The expected answer is the data below, printed verbatim without its pictures.

Items from a dataset

--- START ---

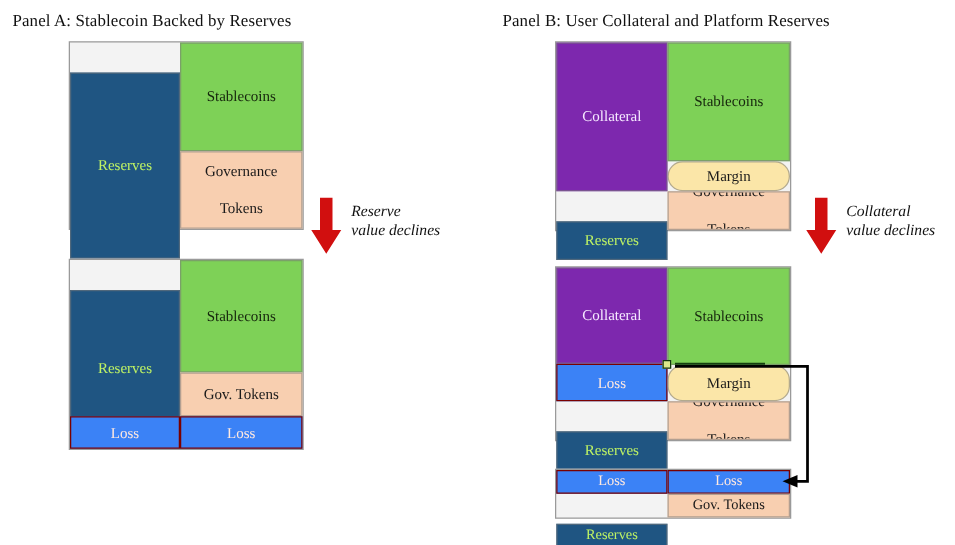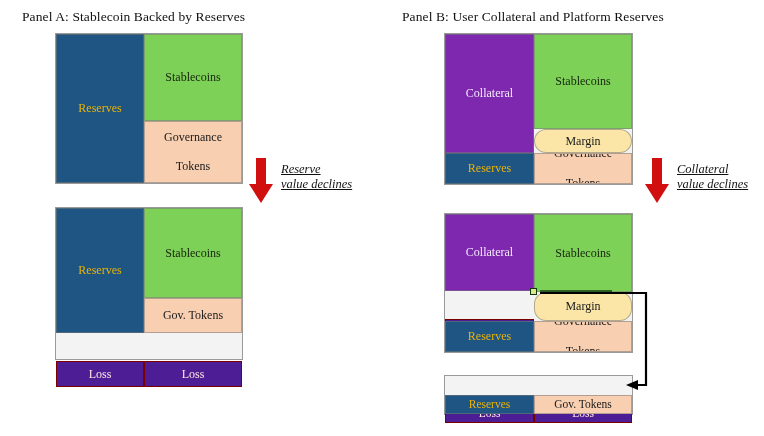"Panel A: Stablecoin Backed by" #title-a { margin-left: 12px -> none }
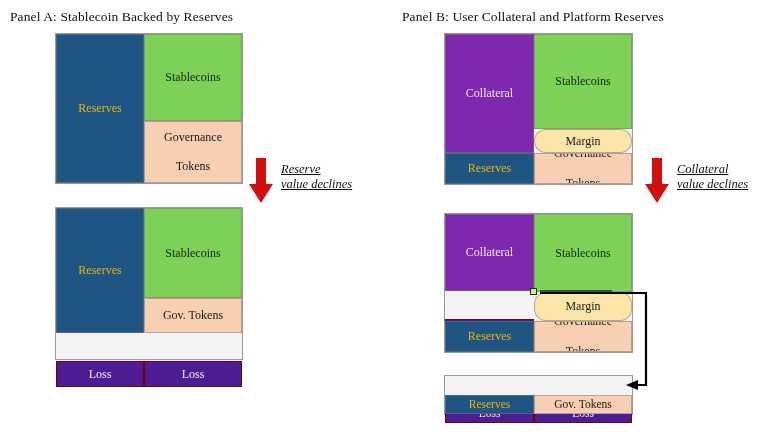"Reserves" .c-reserves { color: #eab308 -> #bef264; margin-top: none -> 24px }
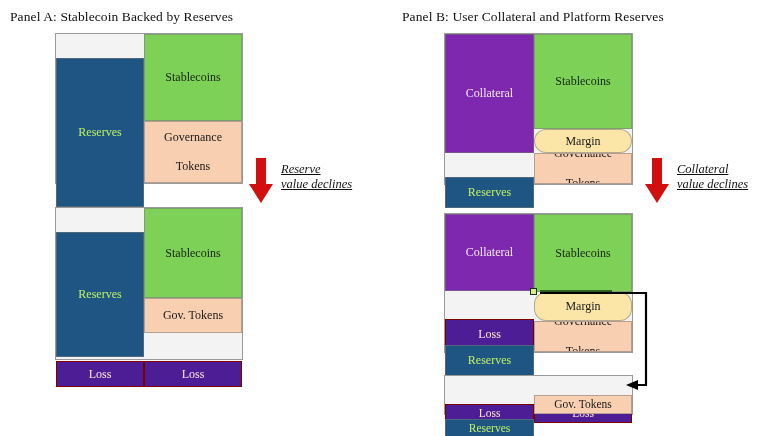"Reserve" .arrow-label { text-decoration: underline -> none }
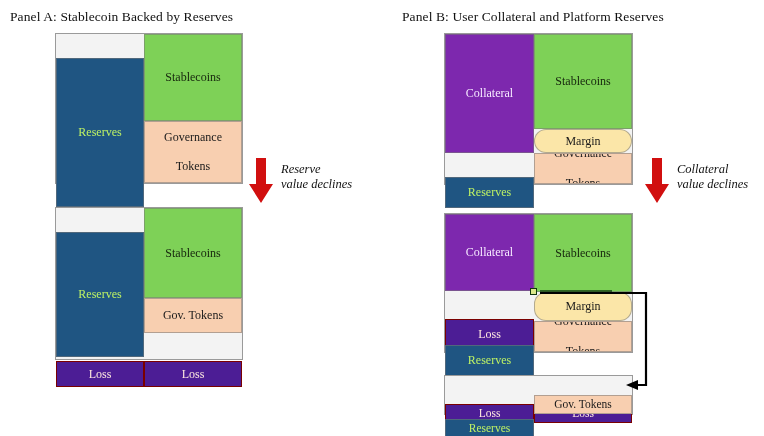"Loss" .c-loss { background: #4c1d95 -> #3b82f6; margin-top: 28px -> none }
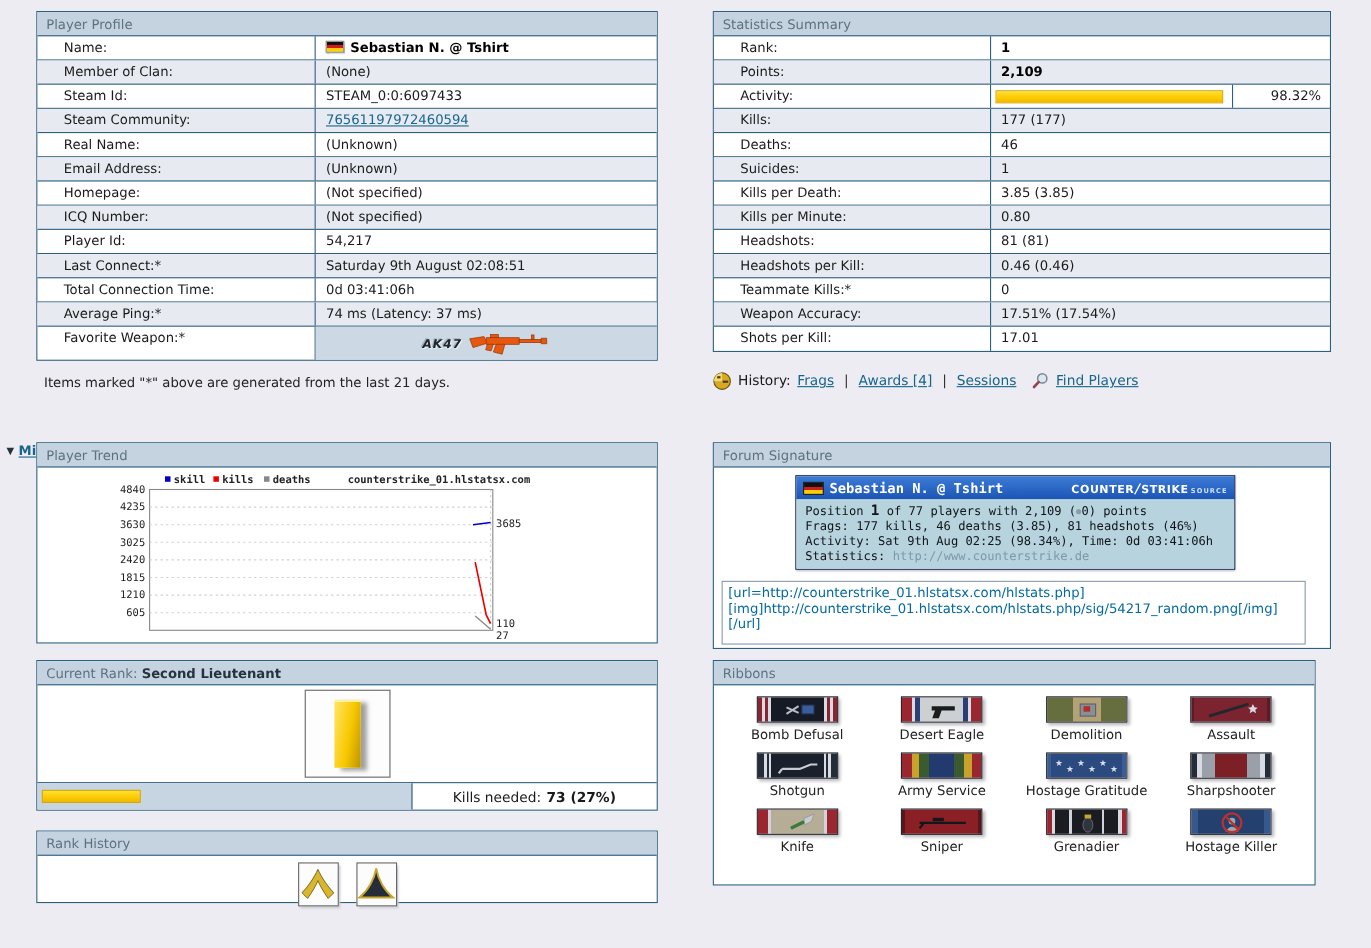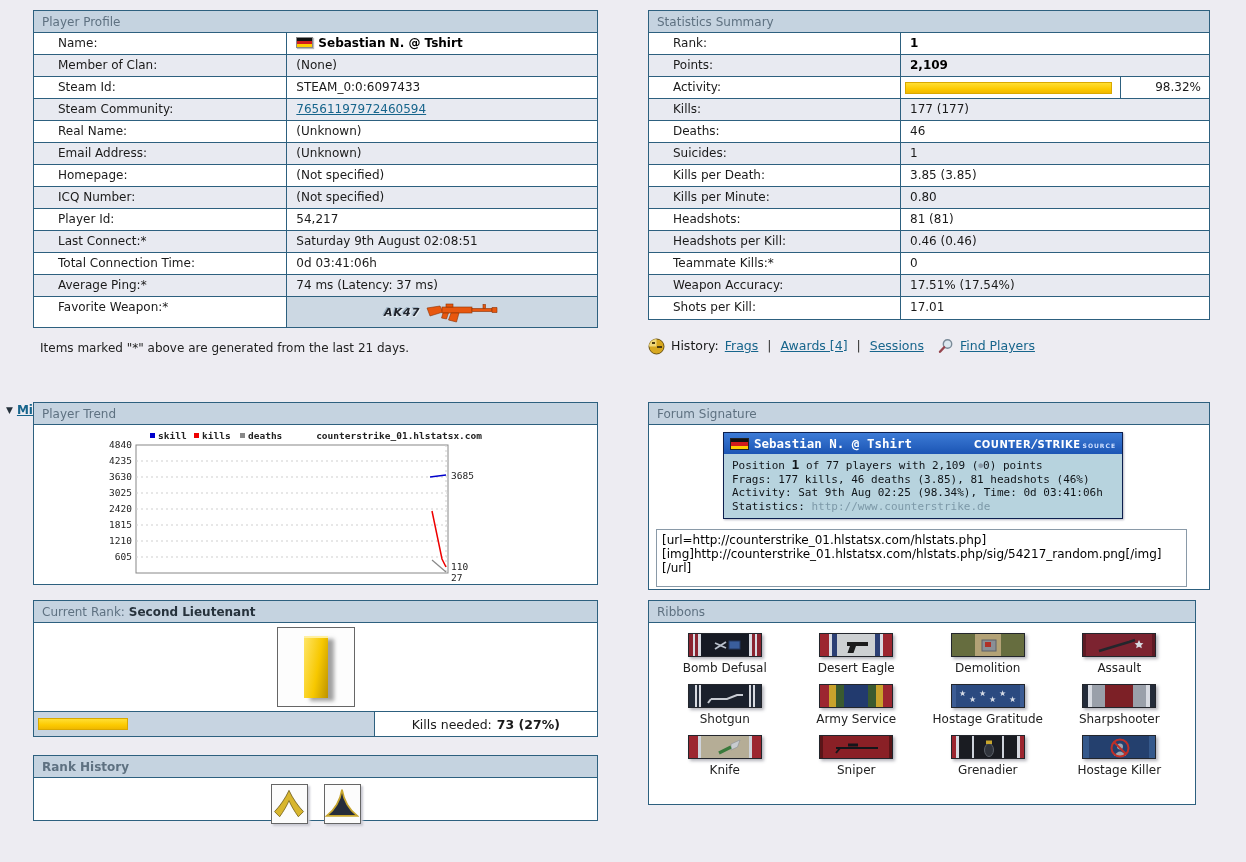"[url=http://counterstrike_01.hlstatsx.co" .sig-ta { color: #000000 -> #0369a1 }
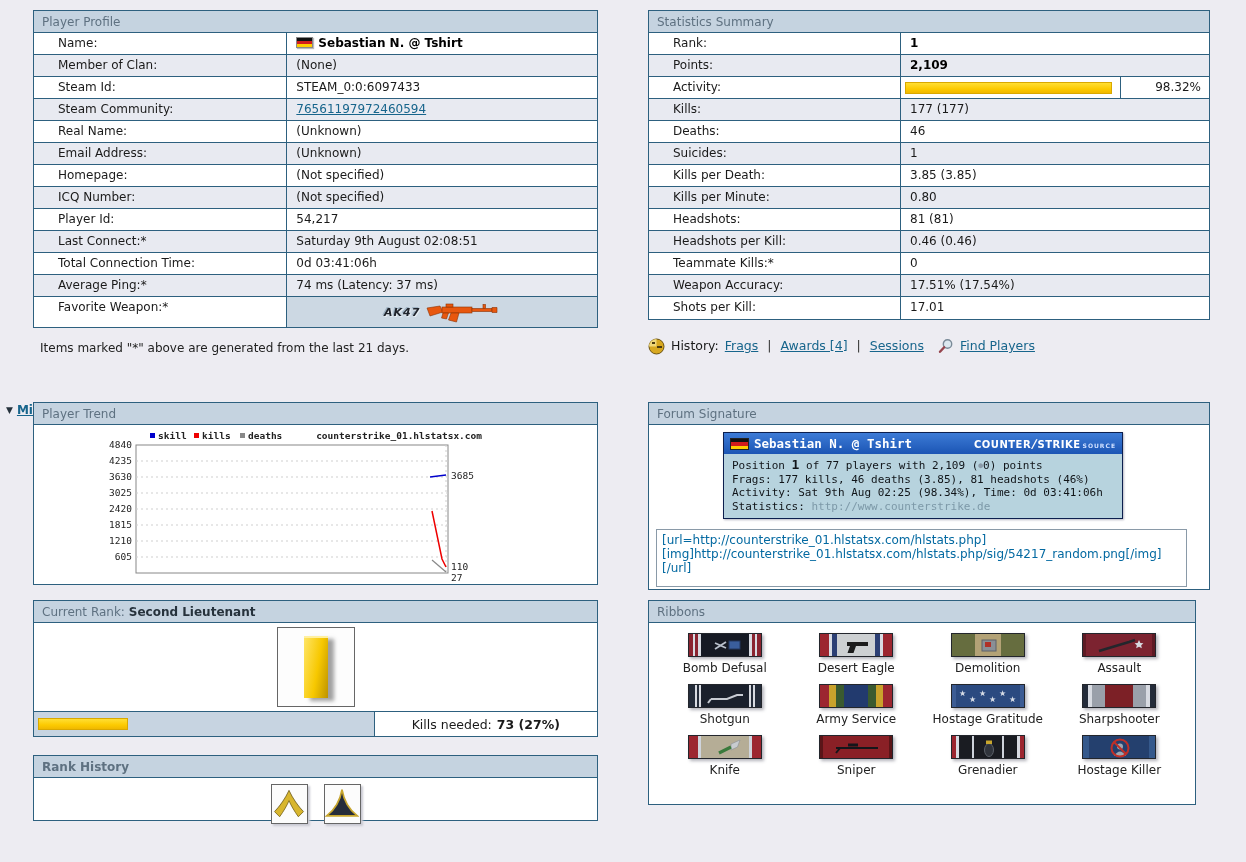"Rank History" div.panel { font-weight: bold -> none }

--- END ---

● **Reply**:
"Panel A: Stablecoin Backed by" #title-a { margin-left: 12px -> none }
"Reserves" .c-reserves { color: #eab308 -> #bef264; margin-top: none -> 24px }
"Reserve" .arrow-label { text-decoration: underline -> none }
"Loss" .c-loss { background: #4c1d95 -> #3b82f6; margin-top: 28px -> none }
"[url=http://counterstrike_01.hlstatsx.co" .sig-ta { color: #000000 -> #0369a1 }
"Rank History" div.panel { font-weight: bold -> none }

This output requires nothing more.